RacistComputers

ThoughtStorms Wiki

HP Computers are racist

Discussion

These "mistakes" are really just cultural presumptions. For example, where I live, a lot of people give their children the names of famous people for aspirational reasons. A girl might well be called "BillGates". Why assume that "Bill Gates" has to mean that particular person. (There are surely tens of thousands of others). Or that it must be a male name?

One of the great problems with this kind of "helpful AI" that's becoming more prevalent is that it bakes all these cultural assumptions and norms into a rigid technological medium that doesn't really have the contextual awareness or sensitivity to know when they're inappropriate as - in Eric Meyer's story of inadvertent algorithmic cruelty :

http://meyerweb.com/eric/thoughts/2014/12/24/inadvertent-algorithmic-cruelty/

To me this seems like another branch of the "NetNeutrality" issue. The more that we want computers to make inferences about what we want and think, the more we're going to bake-in and prioritise assumptions about what's "normal" or "mainstream", and the less useful and more difficult we're going to make them for everyone who is not normal or is outside the mainstream or just having an unusual experience.

My QuoraAnswer to Are Google Racist for Calling Black People Gorillas? Here

Racism is more than just a moral failing of individuals. It's a universal miasma that permiates society, instantiated in the configuration of all our systems. Many of us try not to be racist people. But none of us can avoid finding ourselves participating in racism sometimes.
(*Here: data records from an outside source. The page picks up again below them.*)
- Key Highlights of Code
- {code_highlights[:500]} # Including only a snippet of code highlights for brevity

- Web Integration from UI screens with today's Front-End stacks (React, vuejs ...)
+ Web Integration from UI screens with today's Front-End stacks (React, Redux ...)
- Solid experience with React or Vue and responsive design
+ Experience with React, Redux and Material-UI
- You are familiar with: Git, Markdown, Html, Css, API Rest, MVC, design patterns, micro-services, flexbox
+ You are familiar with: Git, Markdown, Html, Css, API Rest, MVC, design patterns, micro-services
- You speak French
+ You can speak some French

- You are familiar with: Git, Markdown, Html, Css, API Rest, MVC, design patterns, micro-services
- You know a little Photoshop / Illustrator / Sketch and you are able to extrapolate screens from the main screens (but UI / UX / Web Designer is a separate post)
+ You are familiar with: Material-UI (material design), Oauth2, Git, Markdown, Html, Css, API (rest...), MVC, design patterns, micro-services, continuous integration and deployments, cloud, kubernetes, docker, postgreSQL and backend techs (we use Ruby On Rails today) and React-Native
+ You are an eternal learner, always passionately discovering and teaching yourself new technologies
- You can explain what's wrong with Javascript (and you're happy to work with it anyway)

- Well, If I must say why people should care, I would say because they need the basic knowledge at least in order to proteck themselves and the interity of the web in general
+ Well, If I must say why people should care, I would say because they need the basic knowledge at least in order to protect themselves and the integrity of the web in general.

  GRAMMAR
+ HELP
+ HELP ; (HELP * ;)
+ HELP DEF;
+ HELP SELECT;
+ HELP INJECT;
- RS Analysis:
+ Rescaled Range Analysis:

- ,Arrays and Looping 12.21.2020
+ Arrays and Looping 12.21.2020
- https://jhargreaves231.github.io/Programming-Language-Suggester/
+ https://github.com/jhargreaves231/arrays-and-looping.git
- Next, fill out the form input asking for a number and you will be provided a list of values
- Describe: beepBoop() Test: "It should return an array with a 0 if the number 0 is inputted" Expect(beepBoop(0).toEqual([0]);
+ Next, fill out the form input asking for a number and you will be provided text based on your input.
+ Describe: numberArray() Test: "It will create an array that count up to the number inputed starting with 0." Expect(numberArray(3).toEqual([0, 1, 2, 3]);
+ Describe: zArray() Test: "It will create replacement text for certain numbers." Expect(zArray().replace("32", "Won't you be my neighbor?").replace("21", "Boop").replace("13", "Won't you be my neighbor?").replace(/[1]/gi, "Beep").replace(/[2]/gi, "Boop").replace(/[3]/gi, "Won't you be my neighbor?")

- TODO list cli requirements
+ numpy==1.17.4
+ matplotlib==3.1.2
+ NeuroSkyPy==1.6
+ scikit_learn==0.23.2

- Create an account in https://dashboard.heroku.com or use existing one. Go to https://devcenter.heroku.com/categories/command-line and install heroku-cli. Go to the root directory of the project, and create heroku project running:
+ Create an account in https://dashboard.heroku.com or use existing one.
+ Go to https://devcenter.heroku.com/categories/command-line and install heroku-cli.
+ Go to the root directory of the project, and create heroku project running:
I don't suppose that anyone thinks that Google engineers sat down to be explicitly rude about black skinned people. Or that they would assent to racial stereotypes or prejudices.

But when, largely lighter-skinned engineers, living in white suburbs in California, and working surrounded mainly by lighter-skinned colleagues in the lab, sat down to look at millions of photographs, and pick their prototypical examples of "humans" for the training sets for their machine learning algorithms, who knows if there was any unconscious bias?

They undoubtedly included photos of black skinned people. But did they use as many as they needed to capture all the important distinctions?

We hear that they had a problem with whiter faces being misclassified as dogs and had to tweak their algorithms and training data to fix it. Did black faces receive as much care and attention to distinguish and differentiate them? Or are blacks "second class" to Google's algorithms, in that they receive only a rougher, coarse-grained distinction-making?

Full credit to Google for owning this. I don't think there's a need for blame ... either for Google or the particular engineers that worked on this. Nothing was deliberate.

But we should all recognise that racisim, the systematic disadvantage of people because of their skin colour or other characteristics, can still be operating, even when we are well intentioned and completely unaware of it.

In fact, it's easier, when we are dealing with impersonal technical systems, to accidentally allow racial (and other) biases to get baked into them without recognising it.

And there should be a huge red warning light / buzzer, flashing and screaming at us here. There's a tsunami breaking over us, of technologies that substitute machine perception and decision-making for human. This goes from Google's own self-driving cars, to phones that schedule our day, to systems for assessing credit-worthiness in banks, to systems that predict criminality and terrorism.

When you deal with human prejudice, it can be easy to spot, possible to argue with, and ultimately challenged in law.

When we deal with racism baked into algorithms in machines it will be MUCH HARDER to recognize (no body language), there'll be no challenging it at the point it's applied ("computer says no!"), there'll be no legal redress (it's an honest mistake, just an incorrect weighting in our dataset.) But the decisions could be repeated tens to millions of times a day. But proving them and getting them fixed could be major undertaking ... re-balancing massive machine-training programs that have built up databases over years.

This isn't only about racism. It's about any machine-decision being only as good as the data that it was fed. Google's self-driving cars have had a lot of training to recognize and avoid other cars. How much training about bikes? Or Segways? Or stray kangaroos running across the road? Of course they have had SOME training with all these types of obstruction. But the tendency of any technology that's applied at scale is to prioritize the most common use-cases to the detriment of the rarer and more obscure.

We're about to be cocooned in machinery that makes decisions about us and for us. And those machines are ALL going to reflect the unconscious biases about what's normal and what's important held by the data and machine-learning engineers. Google were not "evil" here. But we should all educate ourselves to become aware of the risks and what we can do to mitigate them.